MemberOf - Node A (a user, group, or computer) is a member of Node B (a group)
AdminTo - Node A (a user, group, or computer) has local administrator rights on Node B (a computer)
HasSession - Node A (a user) has a session on Node B (a computer)
TrustedBy - Node A (a domain) is trusted by Node B (a domain)

Edges represent the actions necessary to act on nodes. Together, edges and nodes create the paths that we use in BloodHound in order to demonstrate how different permissions in Active Directory can be abused to get to our target.

Basic Cypher

When building Cypher queries, it’s important to note that you’re generally trying to build a path using the relationships available to you. Let’s look at an extremely basic query:

MATCH (B)-[A]->(R) RETURN B,A,R

Let’s break down how this Cypher query is constructed. When querying the database, we start our queries with the MATCH keyword. The MATCH clause lets you specify a pattern in the database. Each variable in the Cypher query is defined using an identifier, in this case the following ones: B,A,R. The identifier for variables can be anything you want, including entire words, such as groups. In Cypher queries, nodes are specified using parentheses, so B and R are nodes in the sample query above. Relationships are specified using brackets, so in this example A represents relationships.

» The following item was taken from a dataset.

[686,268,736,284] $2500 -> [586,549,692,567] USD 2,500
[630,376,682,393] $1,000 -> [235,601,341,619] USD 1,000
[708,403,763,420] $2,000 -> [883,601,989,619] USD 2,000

The dashes between the nodes and relationships can be used to specify direction. Relationships in BloodHound always go in the direction of compromise or further privilege, whether through group membership or user credentials from a session.In the above query, the -> specifies that the query should return relationships that go from B to R. Removing the > will allow the query to search relationships in both directions. Finally, the RETURN statement instructs the database to return all the items matched with the corresponding variable names. You don’t have to return all the variables in the query if you’re only interested in some of them.

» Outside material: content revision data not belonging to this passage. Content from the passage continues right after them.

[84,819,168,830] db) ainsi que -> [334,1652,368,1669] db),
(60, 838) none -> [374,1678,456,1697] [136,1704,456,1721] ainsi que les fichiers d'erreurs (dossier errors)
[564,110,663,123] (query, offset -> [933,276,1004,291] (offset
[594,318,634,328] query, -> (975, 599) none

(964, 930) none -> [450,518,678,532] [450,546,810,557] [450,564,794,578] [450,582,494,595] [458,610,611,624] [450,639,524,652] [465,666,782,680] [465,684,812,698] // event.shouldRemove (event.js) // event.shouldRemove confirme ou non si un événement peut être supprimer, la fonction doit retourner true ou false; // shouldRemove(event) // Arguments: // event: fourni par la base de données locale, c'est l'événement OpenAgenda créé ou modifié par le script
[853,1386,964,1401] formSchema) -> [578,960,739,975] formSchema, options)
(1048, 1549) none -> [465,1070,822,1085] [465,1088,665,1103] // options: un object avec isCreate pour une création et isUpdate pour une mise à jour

Now, let’s take our previous query and make it a bit more complex:

MATCH (n:User),(m:Group) MATCH p=(n)-[r:MemberOf*1..3]->(m) RETURN p

This query is a bit more refined than the previous one. By using labels on both nodes and edges, we can make our query a lot more specific. We also pre-assign the variables n and m and give them labels to make the query easier to read. In this particular case, we’re asking BloodHound to find nodes with the labels User and Group, and then match those nodes using the MemberOf relationship. We added a length modifier as well to the relationship. Adding *1..3 limits the search to relationships that are between one and three links. In simple terms, give me any users that are a member of a group up to three links away. Additionally, we’re assigning the result of the pattern to the variable p and returning that variable. When we get p back, it will contain the result of each path it can find that matches our pattern we asked for.

Now that we’ve looked at the basic building blocks of queries, let’s look at a more complicated one. As an example, here’s the query we use to calculate shortest paths to Domain Admins, one of the most important queries in the BloodHound interface:

MATCH (n:User), (m:Group {name: "DOMAIN ADMINS@INTERNAL.LOCAL"}), p=shortestPath((n)-[*1..]->(m)) RETURN p

In this query, we add a few more elements to our previous ones. We still use labels to specify our nodes, but we also add another degree of specificity to our group node by restricting the group nodes that can be returned to only the DOMAIN ADMINS@INTERNAL.LOCAL by specifying the name parameter. We also use the shortestPath function. Using this function, we ask Neo4j to give us the shortest path it can find between each node n and the Domain Admins group. Because we didn’t specify any relationship labels, the query will use any possible relationship it can find. We also removed the limit on how many hops the database can search. By not specifying an upper limit, the database will go as many hops as possible to find a path.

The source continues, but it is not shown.